U.S. rental property expense payment reporting

Effective for payments made after December 31, 2010, people receiving rental income and paying a service provider $600 or more in the course of earning that income now have to provide a 1099 -MISC Form to the IRS and to the service provider. The type of payments include those for repairs, maintenance, accounting fees, legal fees and property management fees.

Forms must be filed by February 28 for payments made in the previous calendar year; the first reporting will be February 28, 2012 for payments made in 2011. You will need the service provider’s name, address and US Taxpayer Identification Number (TIN). If the service provider does not provide a TIN, a withholding tax is required.

You should get all TINs in 2010 as you need them before making any payments to determine if withholding tax is required. Withholding taxes must be remitted to the IRS in the month following payment.

Payments made to Canadians (i.e. Canadian accountant) do not have to be reported if the Canadian service provider completes a W-8BEN Form to verify exemption from withholding. Failure to file the annual forms or to withhold tax on payments where required will result in penalties.

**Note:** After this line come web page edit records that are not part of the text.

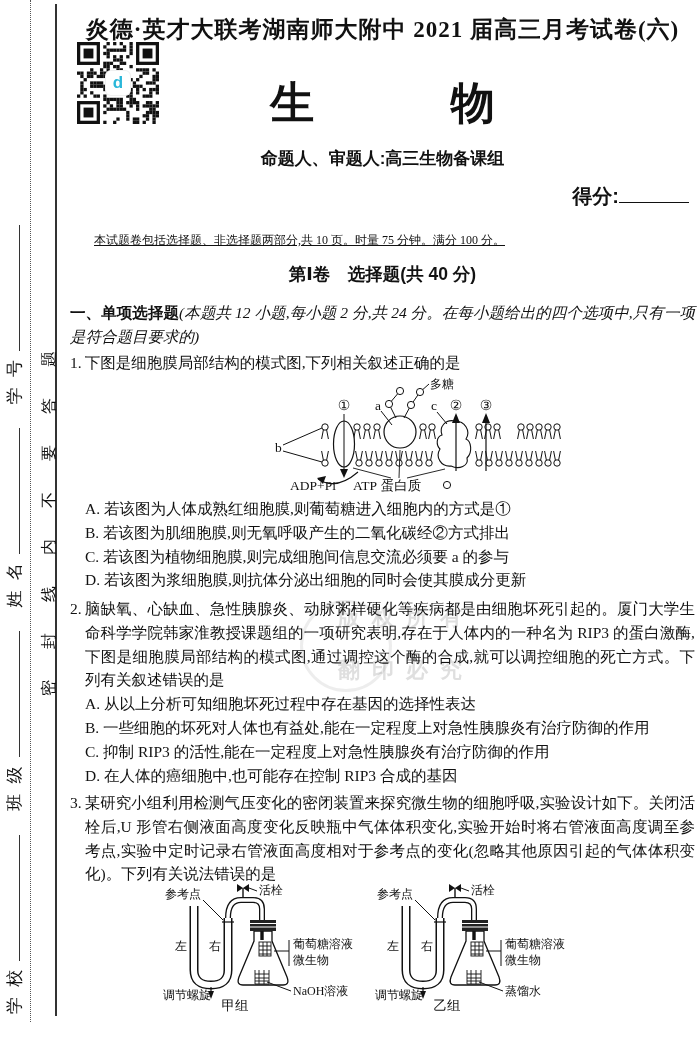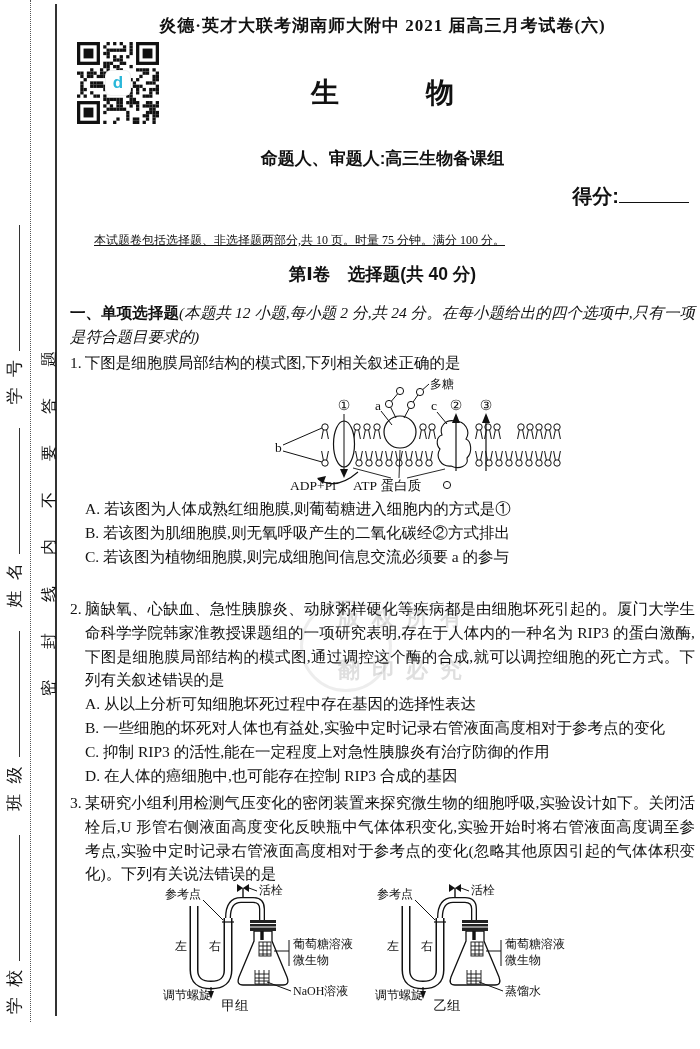--- a/index.html
+++ b/index.html
@@ -10,26 +10,26 @@
   
   .rule-dotted{position:absolute;left:30px;top:0;height:1022px;width:0;border-left:1.5px dotted #555;}
   .rule-solid{position:absolute;left:55px;top:4px;height:1012px;width:1.5px;background:#333;}
   .seal-outer{position:absolute;left:3px;top:1014px;transform-origin:0 0;transform:rotate(-90deg);
               white-space:nowrap;font-size:17px;letter-spacing:3px;}
   .sblank{display:inline-block;width:126px;border-bottom:1.2px solid #333;height:3px;margin:0 24px 0 6px;}
   .seal-inner{position:absolute;left:39px;top:696px;transform-origin:0 0;transform:rotate(-90deg);
               white-space:nowrap;font-size:16px;letter-spacing:31px;}
   
   .content{position:absolute;left:70px;width:625px;}
-  .exam-title{top:14px;text-align:center;font-size:17px;font-weight:bold;letter-spacing:1px;}
+  .exam-title{top:14px;text-align:center;font-size:23px;font-weight:bold;letter-spacing:1px;}
   .qr-wrap{position:absolute;left:77px;top:42px;width:82px;height:82px;}
   .qr-logo{position:absolute;left:29px;top:29px;width:24px;height:24px;background:#fff;border-radius:5px;
            box-shadow:0 0 0 1px #f0f0f0;display:flex;align-items:center;justify-content:center;
            font-family:"Liberation Sans",sans-serif;font-weight:bold;font-size:17px;color:#2ab7d9;}
-  .subject{top:74px;text-align:center;font-size:28px;letter-spacing:3.1em;padding-left:3.1em;box-sizing:border-box;}
+  .subject{top:74px;text-align:center;font-size:44px;letter-spacing:3.1em;padding-left:3.1em;box-sizing:border-box;}
   .setters{top:147px;text-align:center;font-size:17px;}
   .score-line{top:183px;text-align:right;font-size:20px;padding-right:6px;box-sizing:border-box;}
   .score-blank{display:inline-block;width:70px;height:4px;border-bottom:1.2px solid #111;}
   .instructions{top:228px;font-size:12px;text-indent:2em;line-height:24px;text-align:justify;text-decoration:underline;}
   .part-heading{top:262px;text-align:center;font-size:17.5px;}
   .body-text{font-size:15.5px;line-height:23.8px;text-align:justify;}
   .sec-intro{top:301px;}
   .question{position:absolute;left:70px;width:625px;}
   .stem{padding-left:15px;text-indent:-15px;}
   .qnum{margin-right:3px;}
@@ -399,30 +399,31 @@
     <line x1="134" y1="101" x2="172" y2="92" stroke="#111" stroke-width="0.9"></line>
     <text class="svg-label13" x="128" y="113" text-anchor="middle">蛋白质</text>
     <circle cx="174" cy="108" r="3.6" fill="#fff" stroke="#111" stroke-width="1"></circle>
   </svg>
 
   <div class="question body-text" style="top:497px;">
     <div class="options">
       <div>A. 若该图为人体成熟红细胞膜,则葡萄糖进入细胞内的方式是①</div>
       <div>B. 若该图为肌细胞膜,则无氧呼吸产生的二氧化碳经②方式排出</div>
       <div>C. 若该图为植物细胞膜,则完成细胞间信息交流必须要 a 的参与</div>
+      <div>D. 若该图为浆细胞膜,则抗体分泌出细胞的同时会使其膜成分更新</div>
     </div>
   </div>
 
   <div class="question body-text" style="top:597px;">
     <div class="stem">
       <span class="qnum">2.</span><span>脑缺氧、心缺血、急性胰腺炎、动脉粥样硬化等疾病都是由细胞坏死引起的。厦门大学生命科学学院韩家淮教授课题组的一项研究表明,存在于人体内的一种名为 RIP3 的蛋白激酶,下图是细胞膜局部结构的模式图,通过调控这个酶的合成,就可以调控细胞的死亡方式。下列有关叙述错误的是</span>
     </div>
     <div class="options">
       <div>A. 从以上分析可知细胞坏死过程中存在基因的选择性表达</div>
-      <div>B. 一些细胞的坏死对人体也有益处,实验中定时记录右管液面高度相对于参考点的变化</div>
+      <div>B. 一些细胞的坏死对人体也有益处,能在一定程度上对急性胰腺炎有治疗防御的作用</div>
       <div>C. 抑制 RIP3 的活性,能在一定程度上对急性胰腺炎有治疗防御的作用</div>
       <div>D. 在人体的癌细胞中,也可能存在控制 RIP3 合成的基因</div>
     </div>
   </div>
 
   <div class="question body-text" style="top:791px;">
     <div class="stem">
       <span class="qnum">3.</span><span>某研究小组利用检测气压变化的密闭装置来探究微生物的细胞呼吸,实验设计如下。关闭活栓后,U 形管右侧液面高度变化反映瓶中气体体积变化,实验开始时将右管液面高度调至参考点,实验中定时记录右管液面高度相对于参考点的变化(忽略其他原因引起的气体体积变化)。下列有关说法错误的是</span>
     </div>
   </div>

The legislation provides for an exemption for properties with only a small amount of rental income. However, to date, the IRS has not issued guidance as to the level of income that will be exempt.

Payments from the U.S.

Effective for payments after December 31, 2012, payments from the U.S. to a Canadian company, partnership or individual will be subject to a 30 percent withholding tax unless the Canadian obtains a waiver of withholding. The Canadian is also required to obtain a TIN and must submit to closer scrutiny by the IRS.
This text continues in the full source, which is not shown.